[Opening INPUT section]

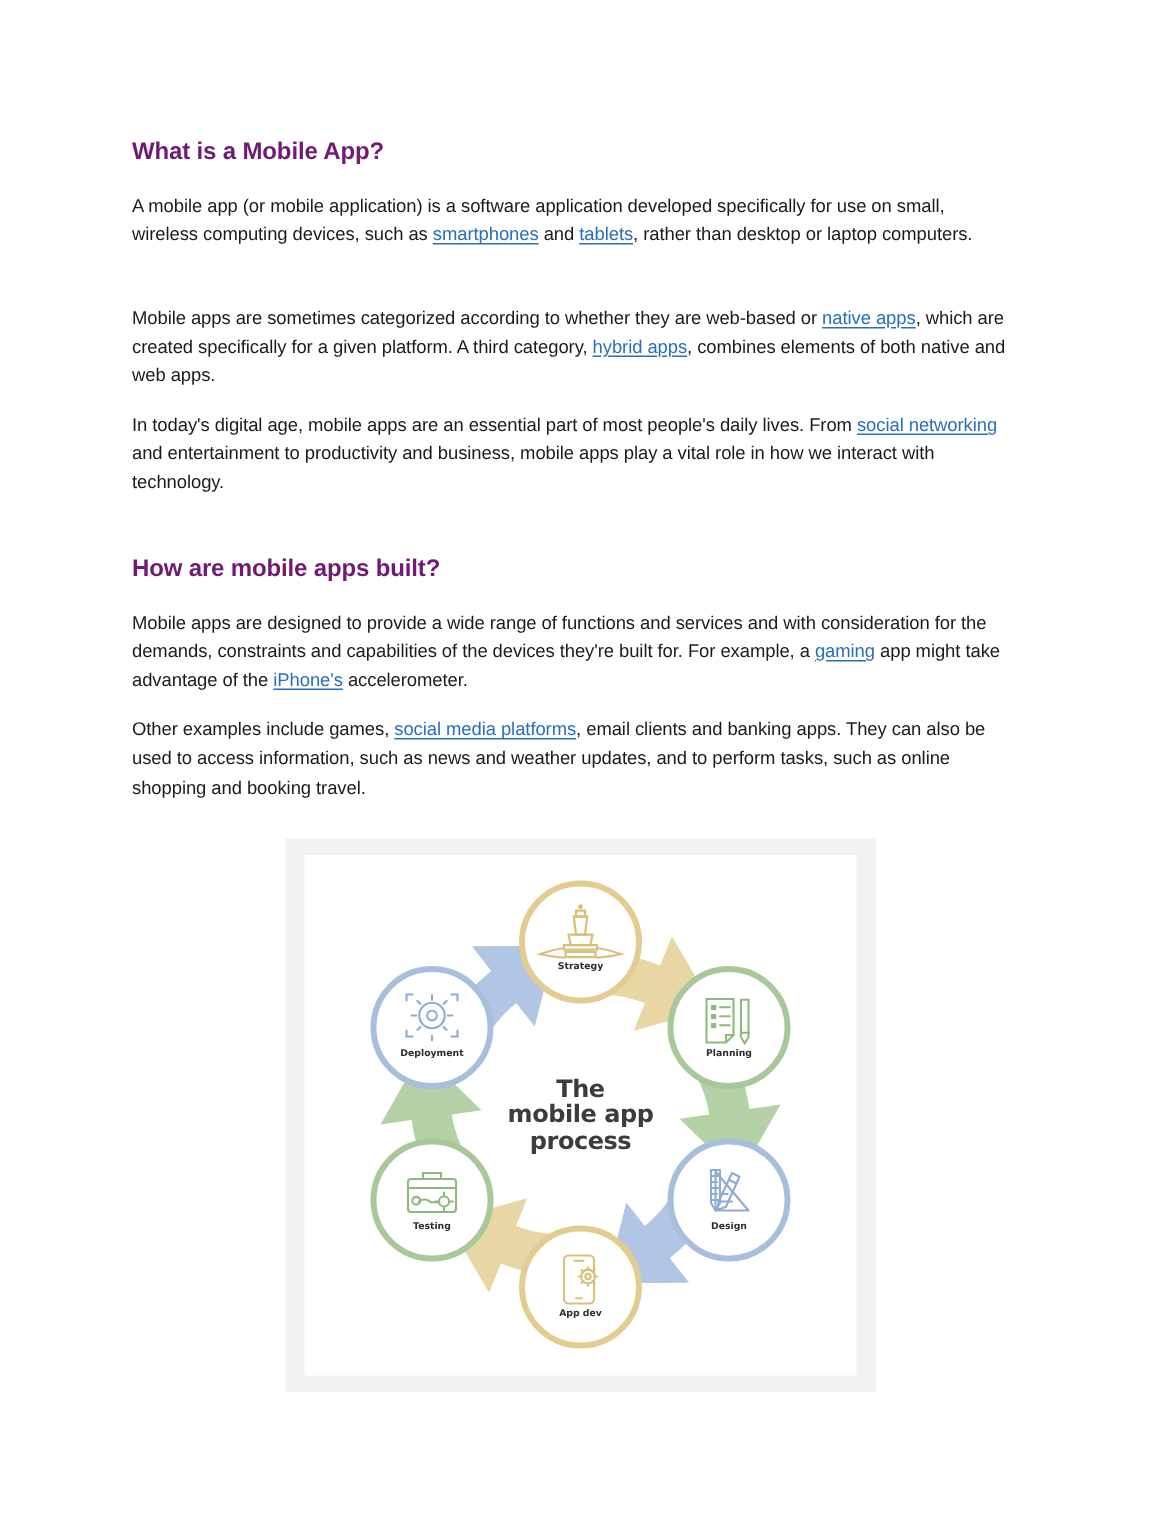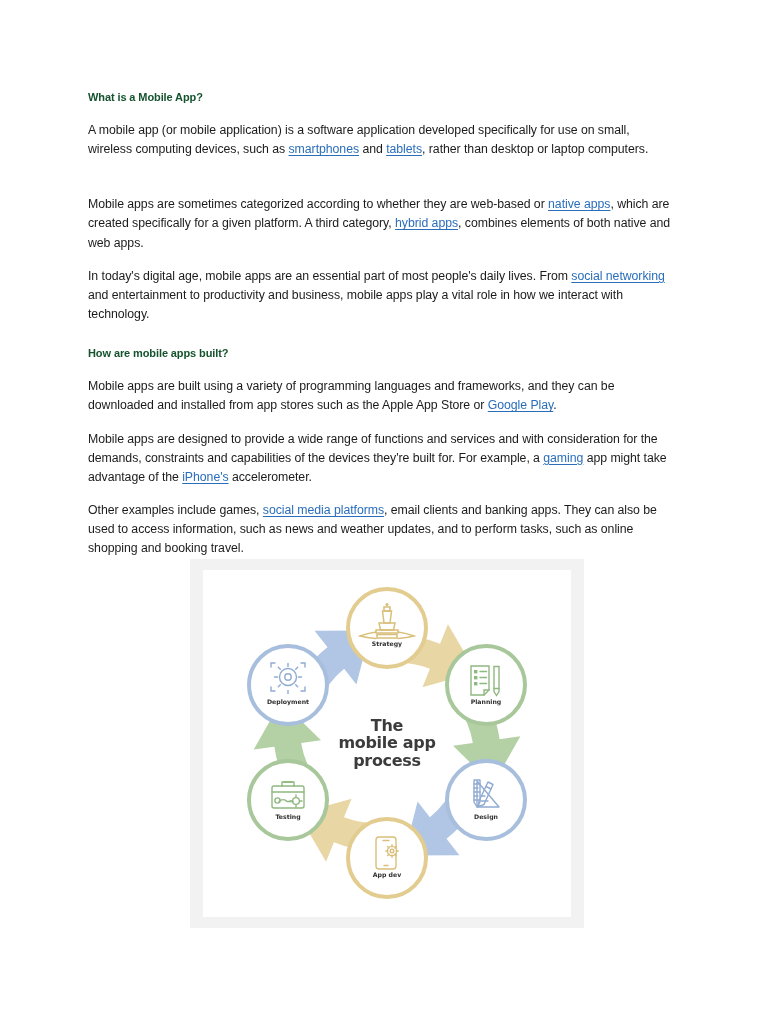"What is a Mobile App?" h2.section-heading { color: #14532d -> #701a75; font-size: 11px -> 16px }
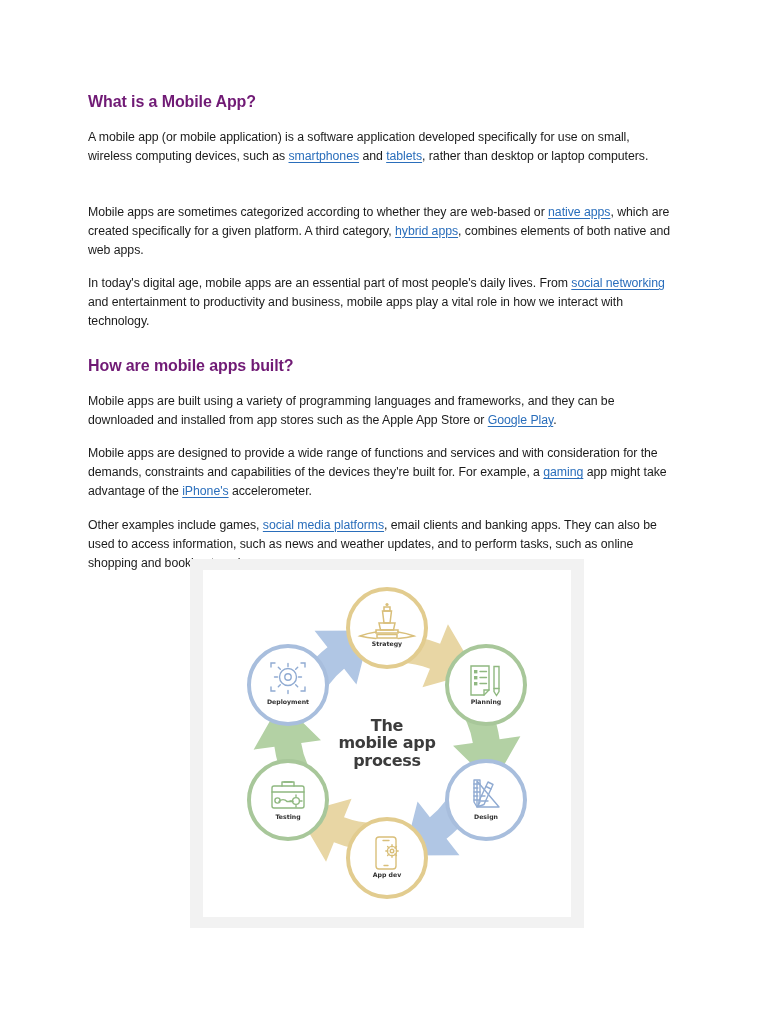"How are mobile apps built?" h2.section-heading.spaced-top { margin-top: 22px -> 36px }
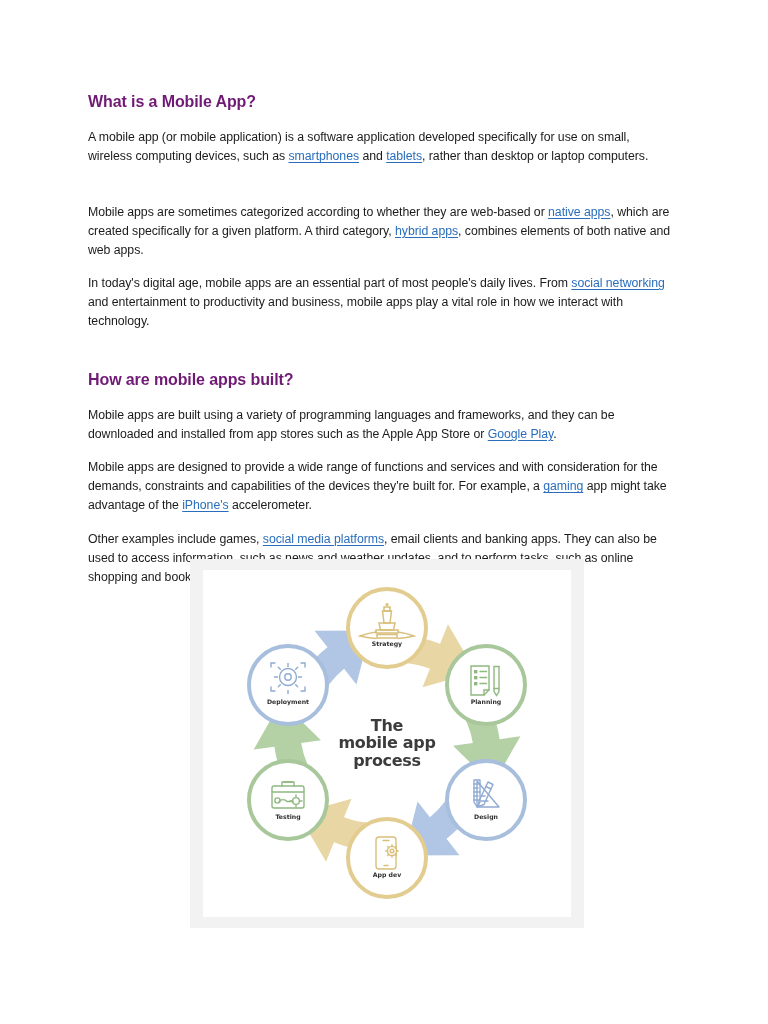"Mobile apps are built using" p.para { html: <p> <span>Mobile apps are built using a variety of programming languages and frameworks, and they can be downloaded and installed from app stores such as the Apple App Store or </span><a>Google Play</a><span>.</span> </p> -> none }
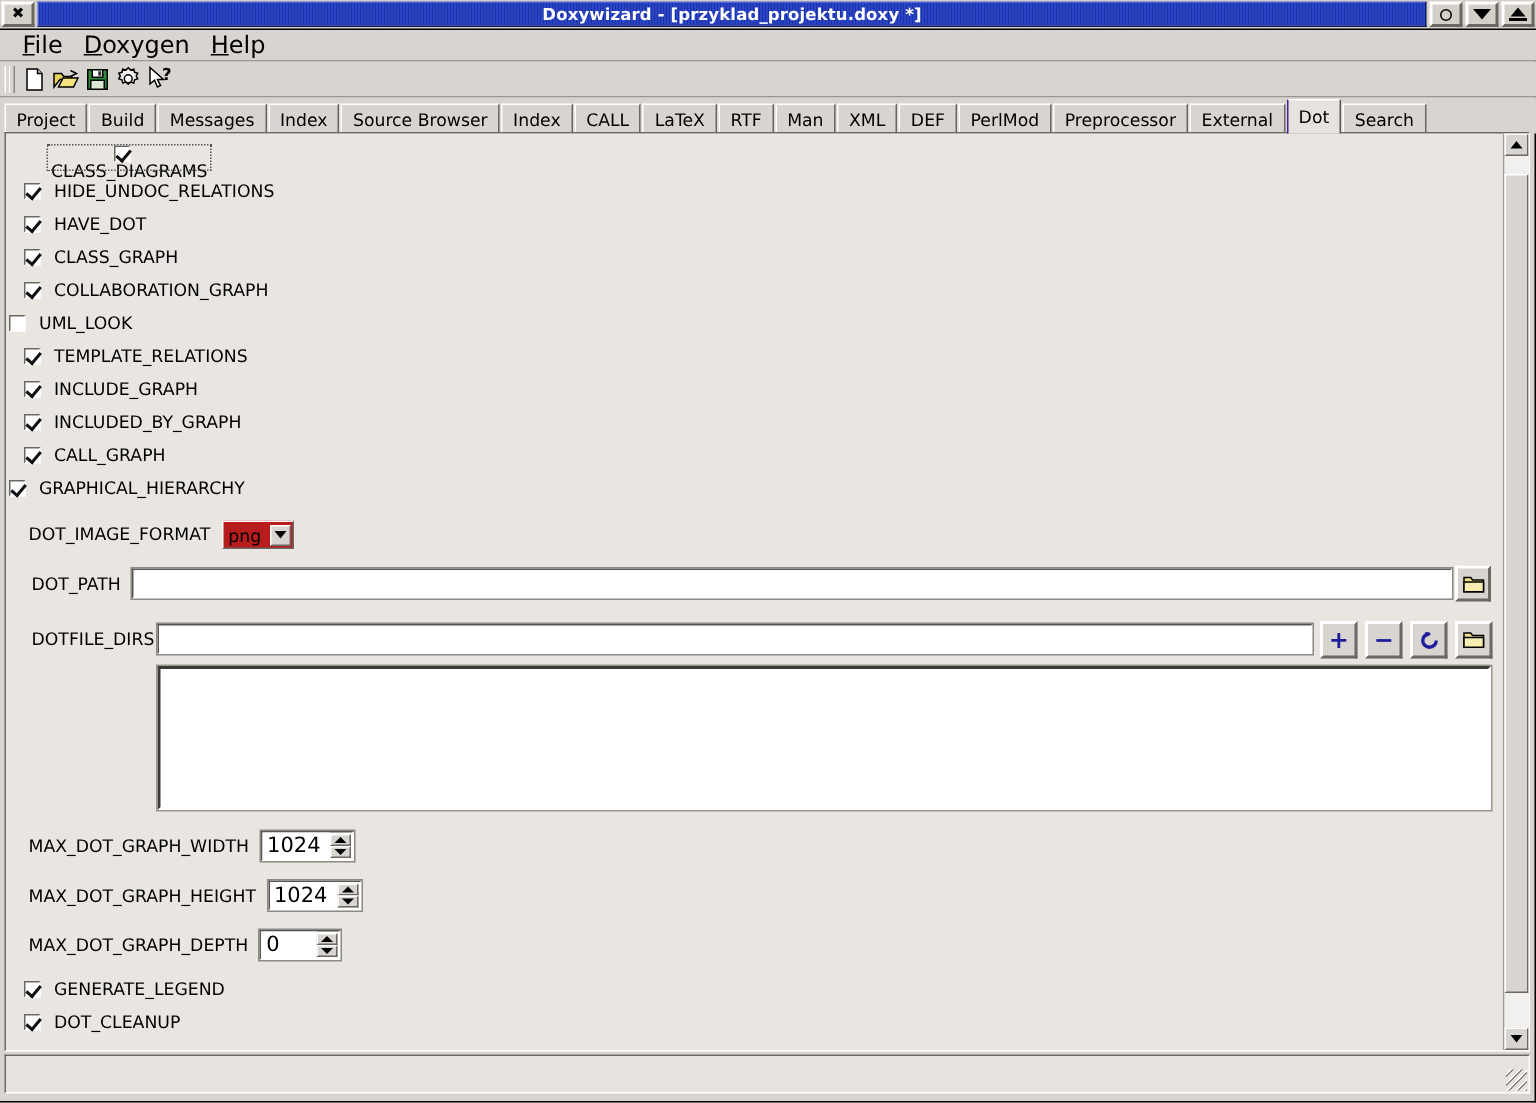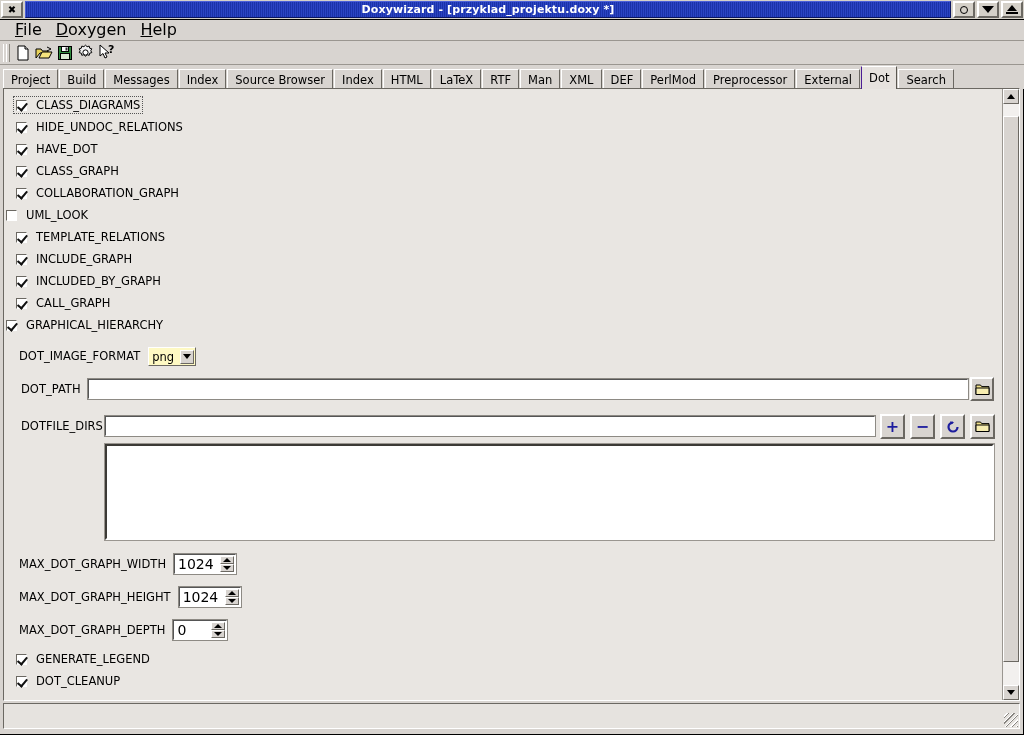"HTML" span { text: HTML -> CALL }
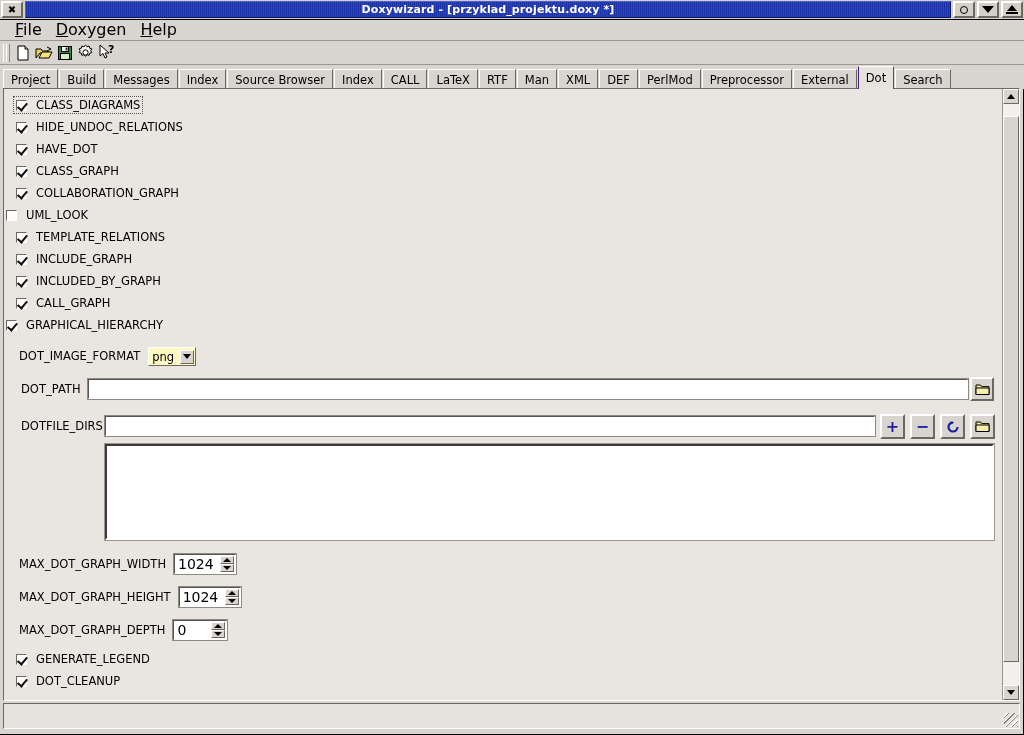"CLASS_DIAGRAMS" div.chkrow { flex-direction: none -> column; left: 10px -> 28px }
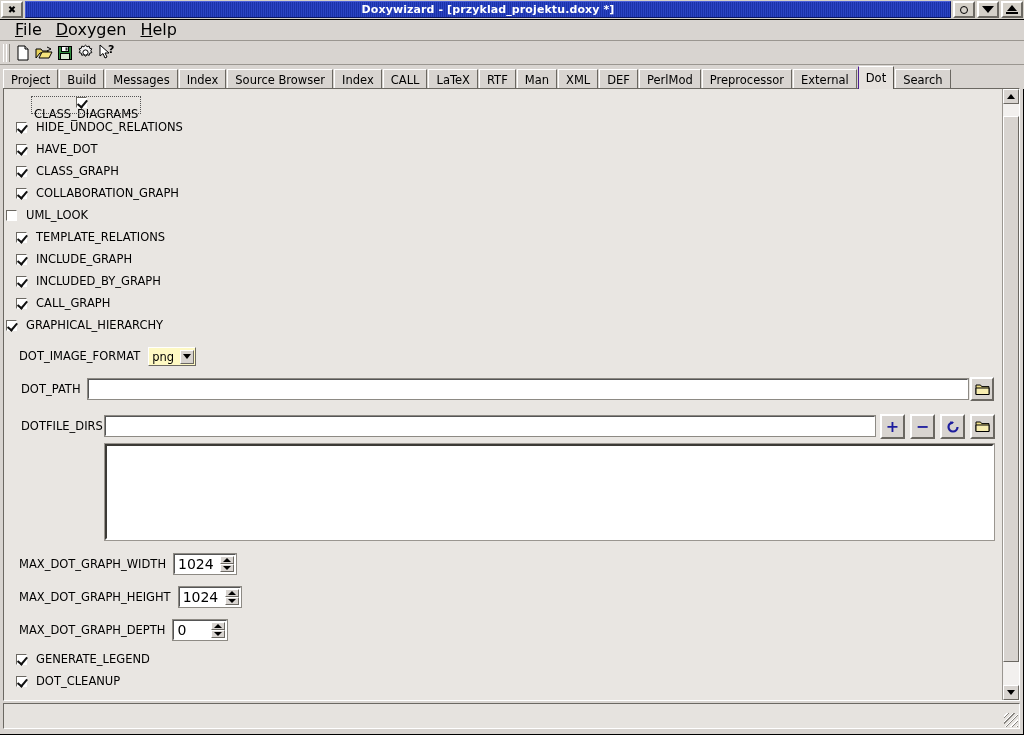"png" .combo { background: #fef9c3 -> #b91c1c }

[Closing INPUT section]

» WORK INSTRUCTION
Please copy out the entries above exactly as they appear, but skip their images.

» RESPONSE
"What is a Mobile App?" h2.section-heading { color: #14532d -> #701a75; font-size: 11px -> 16px }
"How are mobile apps built?" h2.section-heading.spaced-top { margin-top: 22px -> 36px }
"Mobile apps are built using" p.para { html: <p> <span>Mobile apps are built using a variety of programming languages and frameworks, and they can be downloaded and installed from app stores such as the Apple App Store or </span><a>Google Play</a><span>.</span> </p> -> none }
"HTML" span { text: HTML -> CALL }
"CLASS_DIAGRAMS" div.chkrow { flex-direction: none -> column; left: 10px -> 28px }
"png" .combo { background: #fef9c3 -> #b91c1c }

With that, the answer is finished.